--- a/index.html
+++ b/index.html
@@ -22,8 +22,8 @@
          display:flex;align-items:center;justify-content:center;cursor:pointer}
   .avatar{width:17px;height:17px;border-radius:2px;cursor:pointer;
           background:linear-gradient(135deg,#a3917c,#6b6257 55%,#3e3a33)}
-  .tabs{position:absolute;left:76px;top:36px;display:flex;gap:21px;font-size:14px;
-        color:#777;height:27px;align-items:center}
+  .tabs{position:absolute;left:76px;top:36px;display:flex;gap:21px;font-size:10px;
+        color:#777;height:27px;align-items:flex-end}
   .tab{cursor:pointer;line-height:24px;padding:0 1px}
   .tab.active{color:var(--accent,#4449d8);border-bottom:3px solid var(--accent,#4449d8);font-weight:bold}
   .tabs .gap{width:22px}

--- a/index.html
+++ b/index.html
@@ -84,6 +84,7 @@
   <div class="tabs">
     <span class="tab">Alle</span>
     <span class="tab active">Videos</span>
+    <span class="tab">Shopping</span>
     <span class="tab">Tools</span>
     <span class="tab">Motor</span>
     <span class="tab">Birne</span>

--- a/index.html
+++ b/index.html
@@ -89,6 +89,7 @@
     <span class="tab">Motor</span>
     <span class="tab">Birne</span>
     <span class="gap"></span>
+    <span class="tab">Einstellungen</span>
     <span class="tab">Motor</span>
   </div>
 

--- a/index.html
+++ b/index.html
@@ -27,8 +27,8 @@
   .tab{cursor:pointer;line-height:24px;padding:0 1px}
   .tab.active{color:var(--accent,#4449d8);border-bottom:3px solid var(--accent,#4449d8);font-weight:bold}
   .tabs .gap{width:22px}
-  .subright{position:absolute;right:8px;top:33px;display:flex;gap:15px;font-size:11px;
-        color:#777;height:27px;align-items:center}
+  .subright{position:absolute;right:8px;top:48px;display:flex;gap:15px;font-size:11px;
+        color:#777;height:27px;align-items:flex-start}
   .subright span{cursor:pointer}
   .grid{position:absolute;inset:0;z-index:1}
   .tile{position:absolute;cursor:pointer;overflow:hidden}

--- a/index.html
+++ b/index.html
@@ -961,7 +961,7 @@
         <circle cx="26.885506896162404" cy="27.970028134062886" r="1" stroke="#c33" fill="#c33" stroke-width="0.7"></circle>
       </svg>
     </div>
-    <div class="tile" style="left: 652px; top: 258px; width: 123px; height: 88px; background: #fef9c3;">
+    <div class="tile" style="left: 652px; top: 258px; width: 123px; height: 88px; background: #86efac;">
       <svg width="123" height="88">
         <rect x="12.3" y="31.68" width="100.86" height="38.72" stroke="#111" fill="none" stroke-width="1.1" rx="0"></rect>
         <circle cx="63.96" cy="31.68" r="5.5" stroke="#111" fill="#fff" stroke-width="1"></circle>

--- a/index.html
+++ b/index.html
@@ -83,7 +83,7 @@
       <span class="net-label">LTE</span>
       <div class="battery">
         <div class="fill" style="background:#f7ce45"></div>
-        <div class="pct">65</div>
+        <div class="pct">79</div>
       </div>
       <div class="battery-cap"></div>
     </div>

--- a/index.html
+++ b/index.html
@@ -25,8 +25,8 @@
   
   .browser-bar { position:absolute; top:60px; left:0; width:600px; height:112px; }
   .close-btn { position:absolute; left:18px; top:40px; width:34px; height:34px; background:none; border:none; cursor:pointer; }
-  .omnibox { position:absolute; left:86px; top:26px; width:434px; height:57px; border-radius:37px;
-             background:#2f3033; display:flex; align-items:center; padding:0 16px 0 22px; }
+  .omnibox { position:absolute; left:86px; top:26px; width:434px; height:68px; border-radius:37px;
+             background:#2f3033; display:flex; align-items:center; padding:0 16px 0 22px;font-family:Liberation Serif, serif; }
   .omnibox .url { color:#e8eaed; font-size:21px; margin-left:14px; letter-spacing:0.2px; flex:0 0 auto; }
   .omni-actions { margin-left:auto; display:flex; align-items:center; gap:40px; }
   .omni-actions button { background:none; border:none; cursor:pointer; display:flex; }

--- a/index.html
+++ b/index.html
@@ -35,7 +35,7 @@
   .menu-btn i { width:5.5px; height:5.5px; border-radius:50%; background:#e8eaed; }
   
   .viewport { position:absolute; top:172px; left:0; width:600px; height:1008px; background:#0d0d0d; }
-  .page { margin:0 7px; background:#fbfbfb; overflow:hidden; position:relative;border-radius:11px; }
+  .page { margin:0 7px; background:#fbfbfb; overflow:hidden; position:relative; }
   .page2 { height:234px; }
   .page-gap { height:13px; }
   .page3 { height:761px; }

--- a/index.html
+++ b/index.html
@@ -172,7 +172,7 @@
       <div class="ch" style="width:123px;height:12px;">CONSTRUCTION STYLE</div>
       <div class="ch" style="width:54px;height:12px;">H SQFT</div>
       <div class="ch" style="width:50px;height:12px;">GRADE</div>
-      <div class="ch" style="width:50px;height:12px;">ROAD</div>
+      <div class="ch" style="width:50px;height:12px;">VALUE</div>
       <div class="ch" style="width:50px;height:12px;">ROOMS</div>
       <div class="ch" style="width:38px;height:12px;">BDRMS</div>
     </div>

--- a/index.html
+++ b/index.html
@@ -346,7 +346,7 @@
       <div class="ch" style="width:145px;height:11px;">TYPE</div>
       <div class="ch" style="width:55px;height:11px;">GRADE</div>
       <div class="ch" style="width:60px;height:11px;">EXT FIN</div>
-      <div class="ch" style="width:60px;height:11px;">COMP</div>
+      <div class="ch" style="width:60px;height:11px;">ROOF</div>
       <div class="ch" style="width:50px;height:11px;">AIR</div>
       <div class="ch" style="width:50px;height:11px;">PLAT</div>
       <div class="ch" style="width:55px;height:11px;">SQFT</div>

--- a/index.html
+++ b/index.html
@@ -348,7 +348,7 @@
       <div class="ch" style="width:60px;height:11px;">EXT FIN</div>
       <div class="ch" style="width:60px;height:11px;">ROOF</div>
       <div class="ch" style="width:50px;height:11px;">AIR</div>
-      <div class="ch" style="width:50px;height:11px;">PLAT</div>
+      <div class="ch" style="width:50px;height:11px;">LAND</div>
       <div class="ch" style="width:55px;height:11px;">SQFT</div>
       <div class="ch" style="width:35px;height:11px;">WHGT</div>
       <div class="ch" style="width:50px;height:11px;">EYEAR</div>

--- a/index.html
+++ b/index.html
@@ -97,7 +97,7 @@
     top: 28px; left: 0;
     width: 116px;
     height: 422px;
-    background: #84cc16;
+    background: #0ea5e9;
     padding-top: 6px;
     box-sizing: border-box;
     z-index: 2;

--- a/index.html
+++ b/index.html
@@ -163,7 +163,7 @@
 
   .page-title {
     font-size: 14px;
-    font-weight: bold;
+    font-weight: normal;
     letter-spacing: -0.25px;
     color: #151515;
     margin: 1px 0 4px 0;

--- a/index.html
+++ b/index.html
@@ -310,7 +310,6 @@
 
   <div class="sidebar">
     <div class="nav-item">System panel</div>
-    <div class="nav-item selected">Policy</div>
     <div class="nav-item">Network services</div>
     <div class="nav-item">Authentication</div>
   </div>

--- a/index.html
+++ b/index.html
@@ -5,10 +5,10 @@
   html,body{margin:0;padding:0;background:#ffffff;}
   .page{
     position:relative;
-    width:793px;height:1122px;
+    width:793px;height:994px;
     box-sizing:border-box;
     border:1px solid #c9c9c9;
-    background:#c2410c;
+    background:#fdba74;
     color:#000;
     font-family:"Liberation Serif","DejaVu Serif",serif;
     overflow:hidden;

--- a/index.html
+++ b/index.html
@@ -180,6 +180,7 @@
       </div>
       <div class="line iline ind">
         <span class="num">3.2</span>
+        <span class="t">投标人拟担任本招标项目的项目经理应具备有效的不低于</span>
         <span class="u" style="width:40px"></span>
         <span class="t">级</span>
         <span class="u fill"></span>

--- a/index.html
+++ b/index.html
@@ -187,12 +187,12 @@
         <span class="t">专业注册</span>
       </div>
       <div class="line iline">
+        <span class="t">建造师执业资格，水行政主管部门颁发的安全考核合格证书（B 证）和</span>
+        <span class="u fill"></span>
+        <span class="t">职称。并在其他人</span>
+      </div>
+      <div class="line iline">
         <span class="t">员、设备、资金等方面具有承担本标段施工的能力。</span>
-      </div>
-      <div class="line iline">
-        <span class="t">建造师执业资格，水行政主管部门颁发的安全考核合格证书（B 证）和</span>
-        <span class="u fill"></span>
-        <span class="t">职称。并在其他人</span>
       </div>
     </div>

* * * *

-- Directions for this task --
Considering only the data above, return the lines in which "absolute" occurs.

-- Exercise result --
-  .tabs{position:absolute;left:76px;top:36px;display:flex;gap:21px;font-size:14px;
+  .tabs{position:absolute;left:76px;top:36px;display:flex;gap:21px;font-size:10px;
-  .subright{position:absolute;right:8px;top:33px;display:flex;gap:15px;font-size:11px;
+  .subright{position:absolute;right:8px;top:48px;display:flex;gap:15px;font-size:11px;
   .grid{position:absolute;inset:0;z-index:1}
   .tile{position:absolute;cursor:pointer;overflow:hidden}
   .browser-bar { position:absolute; top:60px; left:0; width:600px; height:112px; }
   .close-btn { position:absolute; left:18px; top:40px; width:34px; height:34px; background:none; border:none; cursor:pointer; }
-  .omnibox { position:absolute; left:86px; top:26px; width:434px; height:57px; border-radius:37px;
+  .omnibox { position:absolute; left:86px; top:26px; width:434px; height:68px; border-radius:37px;
   .viewport { position:absolute; top:172px; left:0; width:600px; height:1008px; background:#0d0d0d; }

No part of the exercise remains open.